Coalterations and pathological propagation models imply that areas most affected by GM decreases in MCI and AD, in particular the medial temporal lobes, with the bilateral hippocampi, entorhinal and parahippocampal gyri (Mallio et al., 2015, Manuello et al., 2018; W.-Y. Wang et al., 2015), could lead to distant alterations through their connections. Decreased left temporal WM and decreased hippocampal volume help classify AD and MCI (Mesrob et al., 2012), which gives the hippocampus a key importance in neurodegeneration. GM volume coalterations were established in AD, highlighting that along with the parahippocampal cortices, the hippocampi, especially the left one, had a distant associated decreases (Cauda et al., 2020, Manuello et al., 2018). In AD, early reduced hippocampal grey matter predicted later medial temporal GM atrophy in AD (mutual, but stronger from the hippocampus) (Li et al., 2011); and propagation of GM atrophy over time was positively correlated with average FC from “epicentres” to the other regions, including the left angular gyrus and the right frontal gyrus, and the left hippocampus (Mutlu et al., 2017).

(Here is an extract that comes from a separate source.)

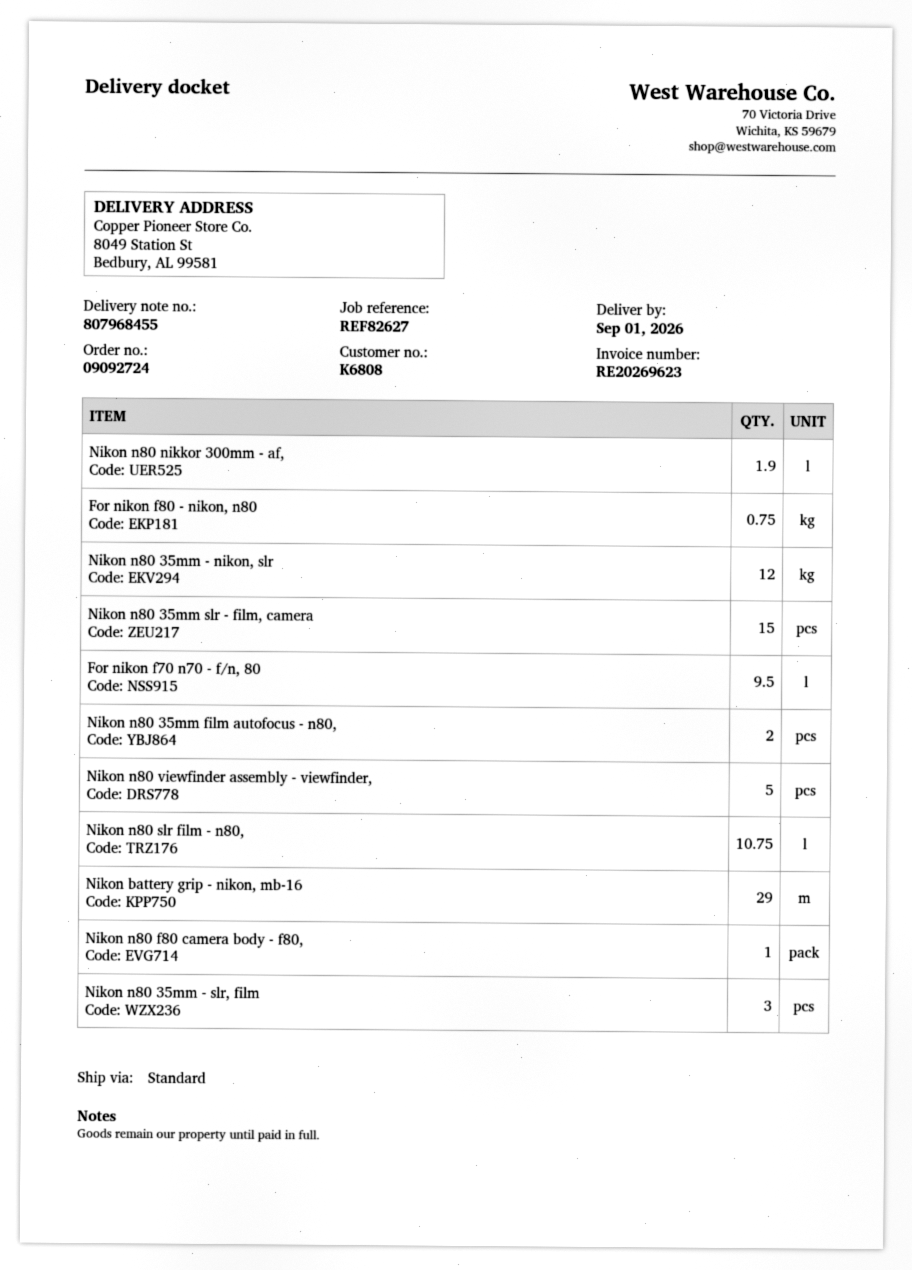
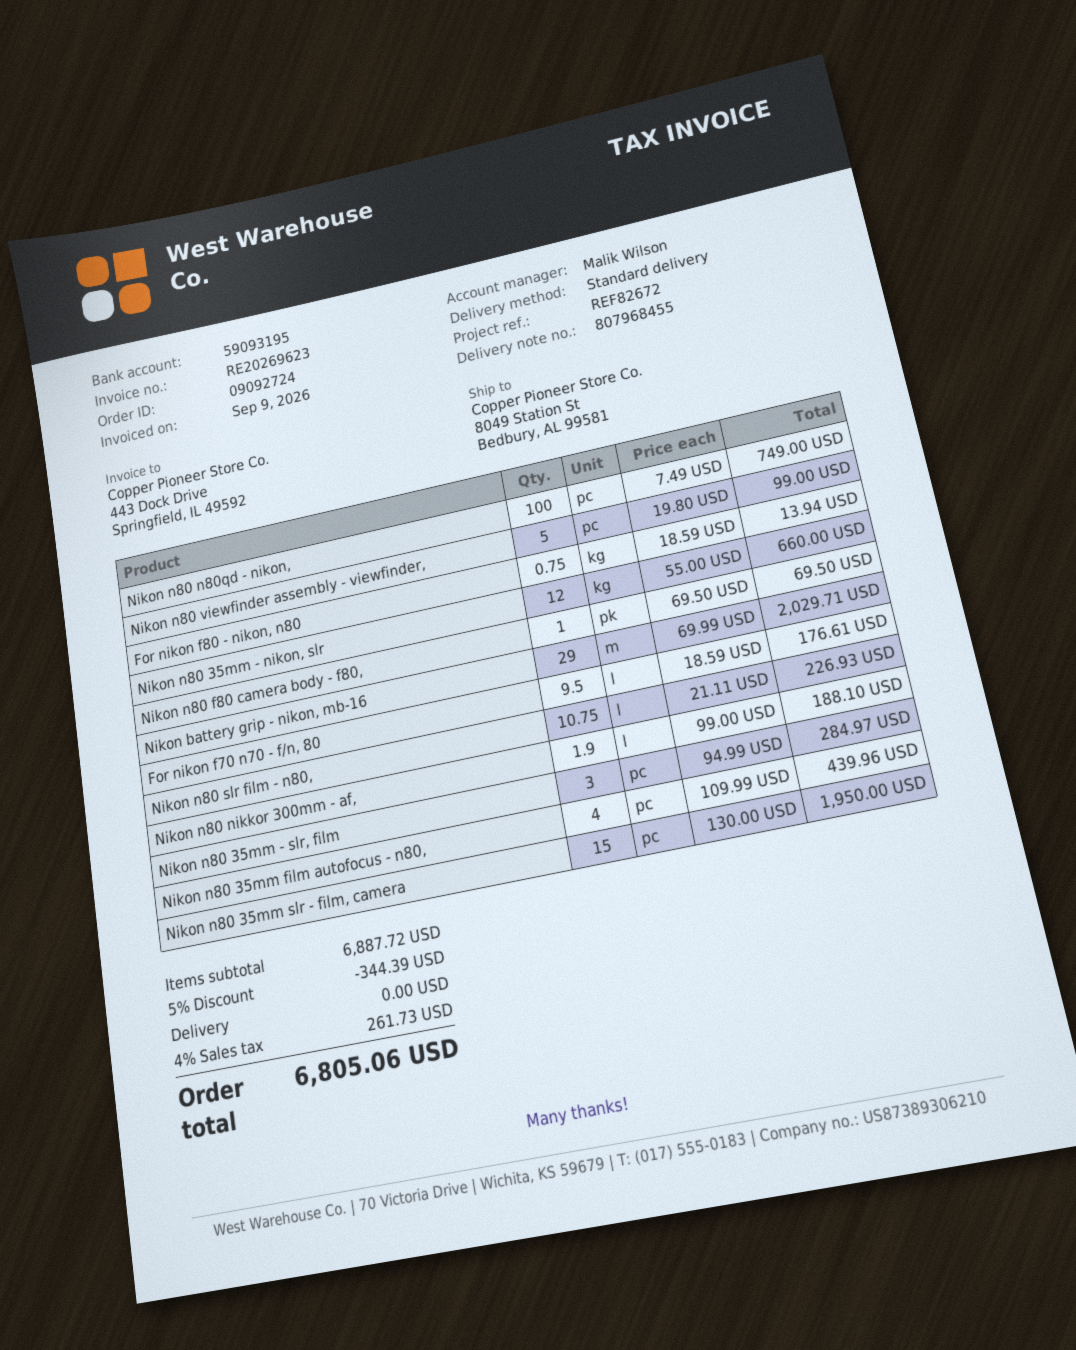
reference: REF82627 -> REF82672
Nikon n80 35mm film autofocus - n80,: 2 -> 4
Nikon n80 n80qd - nikon,: none -> 100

In AD and MCI, regions with the most WM fibre streamlines connecting them to the hippocampi and the entorhinal cortices, or the topologically closest areas in the brain network, were also the regions with the most decreases in SC (Mallio et al., 2015). Specifically, the hippocampus is correlated to decline in verbal memory over time, which predicted decreased WM in the fornix (lower fractional anisotropy (FA) and mean diffusivity (MD)) (Yu et al., 2020). Therefore, the hippocampus may be of direct importance for the progress of the disease.

Considering the above literature, the present study focused on the hippocampal SC and FC to distant areas. We identified regions of GM CT alteration associated with memory impairment, and measured SC and FC from these regions to the left and right hippocampi. Then we fitted these measurements to a structural equation model to test whether SC and FC to the hippocampi predicted GM thickness in the selected regions. We hypothesized that hippocampal connectivity was associated with distant changes in the cortical thickness of regions connected to the hippocampi.